----- Entries shown
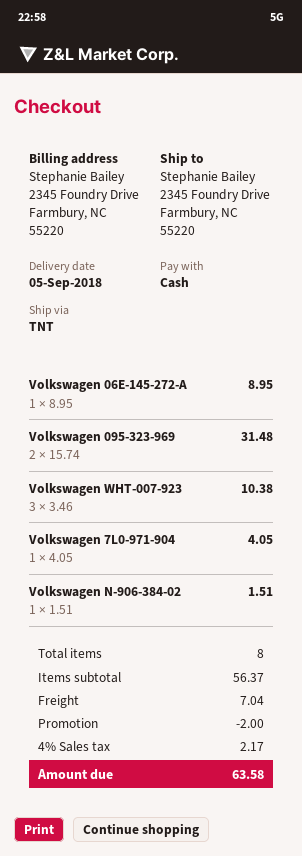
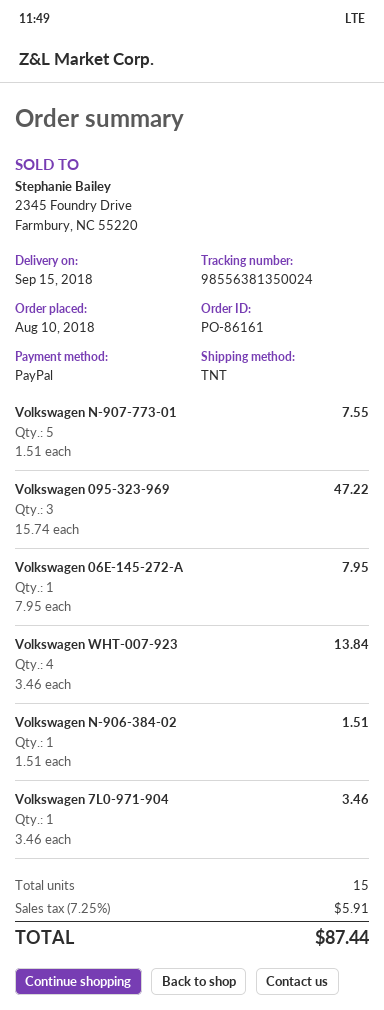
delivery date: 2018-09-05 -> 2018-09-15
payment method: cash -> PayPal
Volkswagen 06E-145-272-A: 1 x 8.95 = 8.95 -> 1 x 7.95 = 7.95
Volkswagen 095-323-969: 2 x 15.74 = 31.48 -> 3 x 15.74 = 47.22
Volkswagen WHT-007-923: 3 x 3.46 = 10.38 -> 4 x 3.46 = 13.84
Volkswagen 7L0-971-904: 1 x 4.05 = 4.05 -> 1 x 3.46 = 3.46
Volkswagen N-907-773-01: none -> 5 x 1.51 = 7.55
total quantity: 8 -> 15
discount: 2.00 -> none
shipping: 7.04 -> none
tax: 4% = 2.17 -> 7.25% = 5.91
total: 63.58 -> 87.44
----------
## [Assignment]
Your reply should be nothing but the lines from the one containing "shipping: 7.04 -> none" through the last line above, copied exactly; please include both ends.

## [Response to this task]
shipping: 7.04 -> none
tax: 4% = 2.17 -> 7.25% = 5.91
total: 63.58 -> 87.44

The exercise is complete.